__Task prompt__: Reproduce exactly the lines of the listing from the one containing "(333, 213) none" to its final line, both included.

*** Opening of Entries provided ***

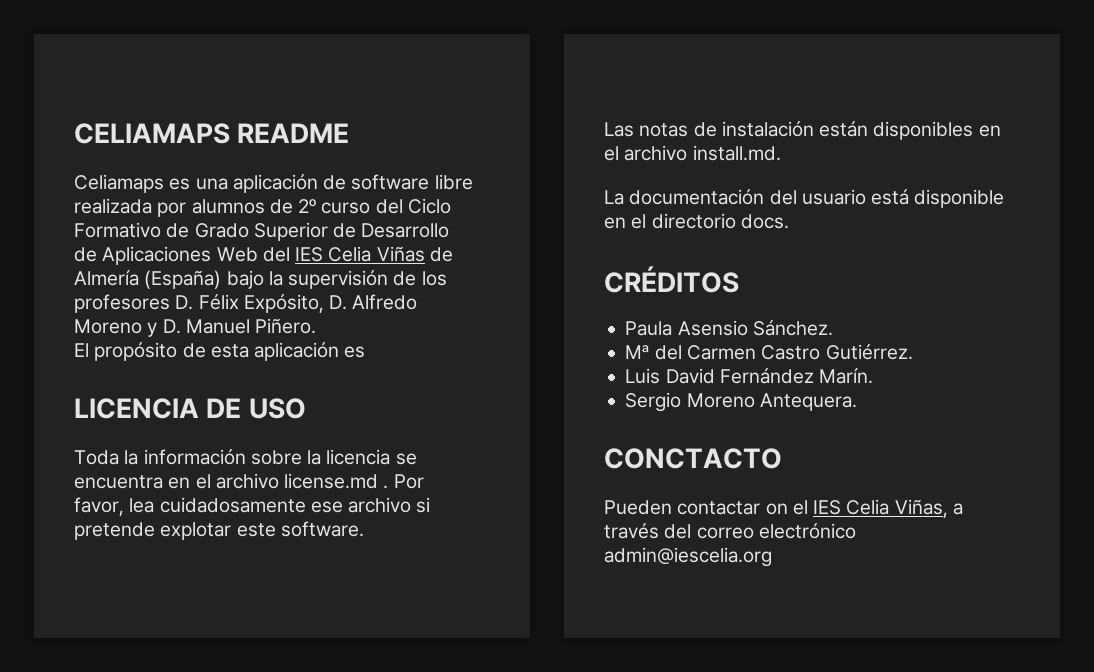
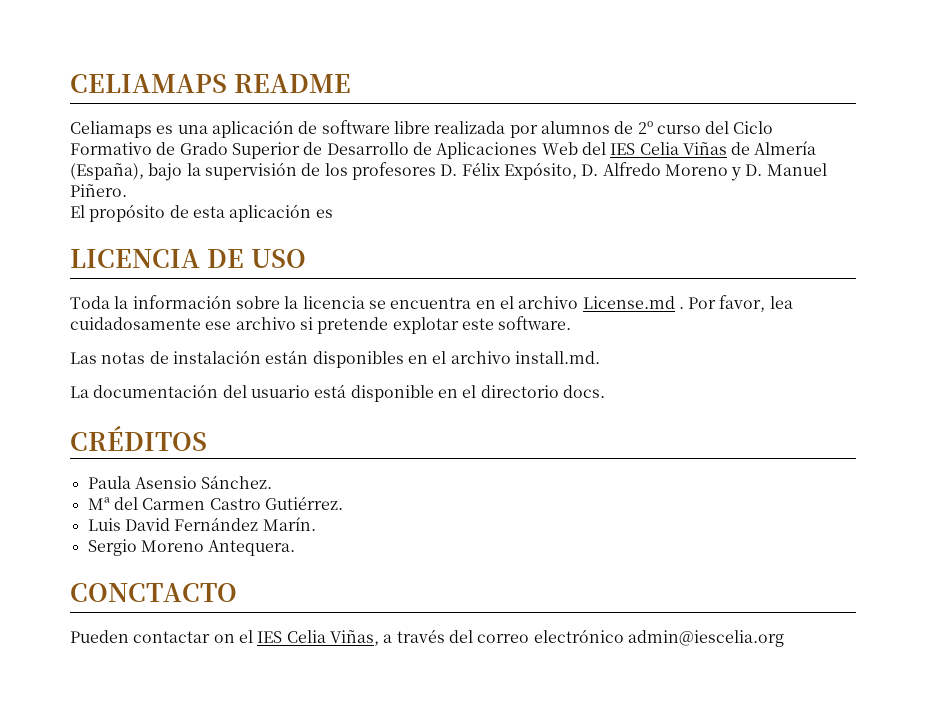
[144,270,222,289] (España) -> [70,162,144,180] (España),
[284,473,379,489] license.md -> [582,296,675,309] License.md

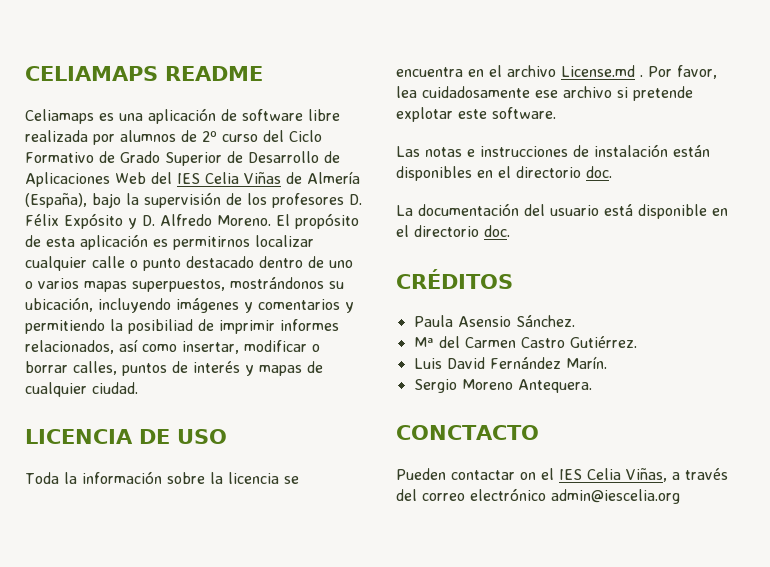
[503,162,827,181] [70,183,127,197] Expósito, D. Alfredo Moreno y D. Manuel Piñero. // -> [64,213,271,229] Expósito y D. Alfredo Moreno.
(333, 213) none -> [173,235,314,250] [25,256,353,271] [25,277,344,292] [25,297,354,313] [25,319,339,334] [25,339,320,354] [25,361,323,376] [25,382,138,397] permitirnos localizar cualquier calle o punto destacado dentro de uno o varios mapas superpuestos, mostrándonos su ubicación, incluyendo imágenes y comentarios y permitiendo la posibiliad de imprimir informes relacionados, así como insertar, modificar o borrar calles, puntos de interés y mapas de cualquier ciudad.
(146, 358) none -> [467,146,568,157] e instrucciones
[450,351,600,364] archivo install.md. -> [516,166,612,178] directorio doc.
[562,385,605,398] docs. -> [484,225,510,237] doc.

*** Close of Entries provided ***

__Response__:
(333, 213) none -> [173,235,314,250] [25,256,353,271] [25,277,344,292] [25,297,354,313] [25,319,339,334] [25,339,320,354] [25,361,323,376] [25,382,138,397] permitirnos localizar cualquier calle o punto destacado dentro de uno o varios mapas superpuestos, mostrándonos su ubicación, incluyendo imágenes y comentarios y permitiendo la posibiliad de imprimir informes relacionados, así como insertar, modificar o borrar calles, puntos de interés y mapas de cualquier ciudad.
(146, 358) none -> [467,146,568,157] e instrucciones
[450,351,600,364] archivo install.md. -> [516,166,612,178] directorio doc.
[562,385,605,398] docs. -> [484,225,510,237] doc.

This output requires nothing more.